§ **Task inputs**
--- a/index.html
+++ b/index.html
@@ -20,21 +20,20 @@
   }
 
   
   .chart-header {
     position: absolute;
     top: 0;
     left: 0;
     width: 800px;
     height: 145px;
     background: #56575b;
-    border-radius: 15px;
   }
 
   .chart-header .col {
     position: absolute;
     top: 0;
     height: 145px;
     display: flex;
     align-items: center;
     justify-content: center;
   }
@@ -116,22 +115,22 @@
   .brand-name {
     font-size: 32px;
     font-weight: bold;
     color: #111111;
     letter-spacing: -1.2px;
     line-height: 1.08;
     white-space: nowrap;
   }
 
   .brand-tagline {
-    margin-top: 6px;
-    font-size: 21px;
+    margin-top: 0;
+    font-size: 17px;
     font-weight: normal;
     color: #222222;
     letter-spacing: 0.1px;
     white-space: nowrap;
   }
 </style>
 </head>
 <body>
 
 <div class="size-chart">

---

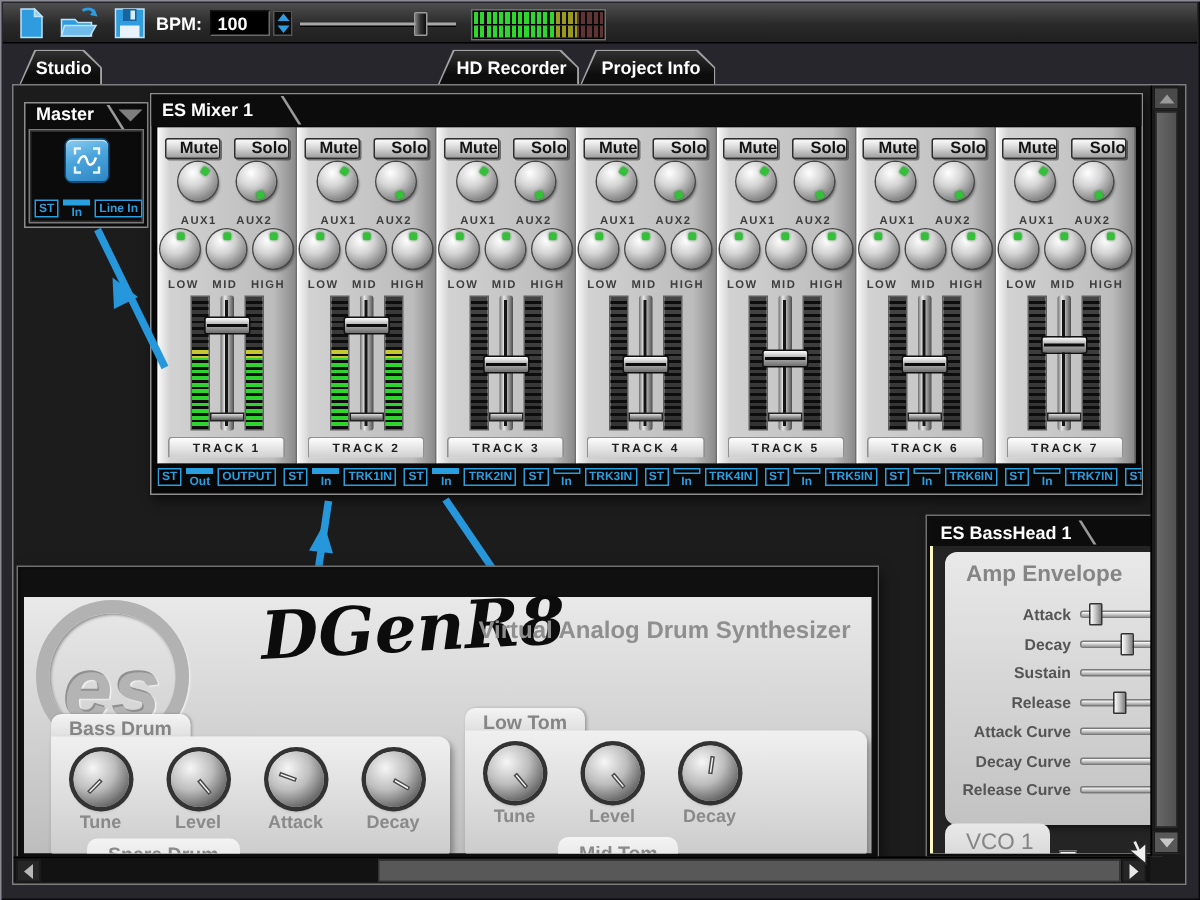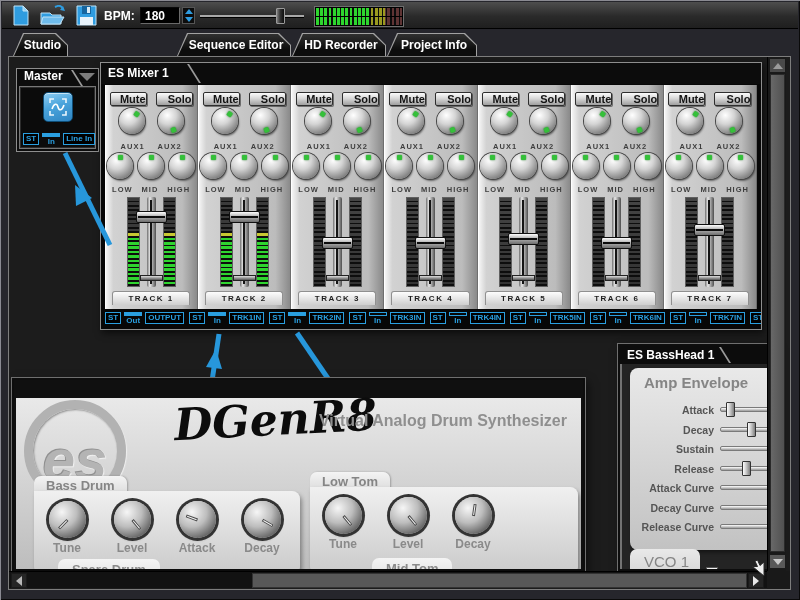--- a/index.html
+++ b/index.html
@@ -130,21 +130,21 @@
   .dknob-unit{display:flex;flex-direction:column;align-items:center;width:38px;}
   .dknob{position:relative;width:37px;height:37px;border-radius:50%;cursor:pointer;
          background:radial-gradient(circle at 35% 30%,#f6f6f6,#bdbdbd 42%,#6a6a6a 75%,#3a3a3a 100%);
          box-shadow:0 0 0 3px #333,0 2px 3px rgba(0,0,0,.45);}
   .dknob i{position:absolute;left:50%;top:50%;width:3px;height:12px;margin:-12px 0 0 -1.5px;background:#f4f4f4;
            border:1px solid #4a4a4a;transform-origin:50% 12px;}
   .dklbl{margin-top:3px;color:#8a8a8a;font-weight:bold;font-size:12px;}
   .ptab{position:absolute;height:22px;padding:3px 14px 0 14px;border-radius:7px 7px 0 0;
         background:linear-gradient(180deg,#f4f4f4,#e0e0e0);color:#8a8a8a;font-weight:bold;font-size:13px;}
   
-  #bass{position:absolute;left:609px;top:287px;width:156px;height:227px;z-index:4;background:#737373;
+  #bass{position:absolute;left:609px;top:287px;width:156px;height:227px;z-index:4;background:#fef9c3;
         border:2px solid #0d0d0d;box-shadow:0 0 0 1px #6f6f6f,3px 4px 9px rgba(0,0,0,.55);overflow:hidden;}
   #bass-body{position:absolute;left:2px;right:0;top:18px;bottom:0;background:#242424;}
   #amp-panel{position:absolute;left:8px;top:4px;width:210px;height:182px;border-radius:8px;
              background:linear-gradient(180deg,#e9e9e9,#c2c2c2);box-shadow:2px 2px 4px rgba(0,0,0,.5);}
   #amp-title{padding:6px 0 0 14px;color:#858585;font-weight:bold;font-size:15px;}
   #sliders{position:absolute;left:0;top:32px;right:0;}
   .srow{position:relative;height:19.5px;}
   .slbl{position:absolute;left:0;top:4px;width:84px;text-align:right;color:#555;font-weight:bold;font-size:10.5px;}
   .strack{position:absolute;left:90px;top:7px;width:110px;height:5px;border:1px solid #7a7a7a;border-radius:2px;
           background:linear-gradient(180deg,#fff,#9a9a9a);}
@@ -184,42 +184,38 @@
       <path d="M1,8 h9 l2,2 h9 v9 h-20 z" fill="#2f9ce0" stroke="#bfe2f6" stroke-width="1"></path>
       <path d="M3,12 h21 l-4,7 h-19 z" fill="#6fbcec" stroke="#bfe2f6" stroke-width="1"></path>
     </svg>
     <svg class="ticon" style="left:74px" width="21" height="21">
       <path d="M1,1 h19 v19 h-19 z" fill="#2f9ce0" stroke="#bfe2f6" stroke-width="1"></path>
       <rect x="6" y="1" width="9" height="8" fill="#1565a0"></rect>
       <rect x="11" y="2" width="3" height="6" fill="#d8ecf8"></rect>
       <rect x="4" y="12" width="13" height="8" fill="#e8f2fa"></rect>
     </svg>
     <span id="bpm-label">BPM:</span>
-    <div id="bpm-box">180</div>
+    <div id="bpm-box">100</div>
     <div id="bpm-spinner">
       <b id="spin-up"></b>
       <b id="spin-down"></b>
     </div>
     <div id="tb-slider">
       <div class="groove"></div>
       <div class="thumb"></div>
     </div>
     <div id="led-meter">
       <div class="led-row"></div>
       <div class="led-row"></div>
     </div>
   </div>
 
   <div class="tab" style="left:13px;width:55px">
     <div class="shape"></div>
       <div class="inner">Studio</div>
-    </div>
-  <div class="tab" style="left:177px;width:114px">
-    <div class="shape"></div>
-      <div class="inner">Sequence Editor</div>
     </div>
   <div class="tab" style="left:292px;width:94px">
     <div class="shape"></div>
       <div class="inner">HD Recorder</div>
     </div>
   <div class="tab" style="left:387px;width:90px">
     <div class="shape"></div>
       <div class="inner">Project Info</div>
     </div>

§ **Exercise details**
Read the records above. Show each line that has the string "bass".

§ **Reply**
-  #bass{position:absolute;left:609px;top:287px;width:156px;height:227px;z-index:4;background:#737373;
+  #bass{position:absolute;left:609px;top:287px;width:156px;height:227px;z-index:4;background:#fef9c3;
   #bass-body{position:absolute;left:2px;right:0;top:18px;bottom:0;background:#242424;}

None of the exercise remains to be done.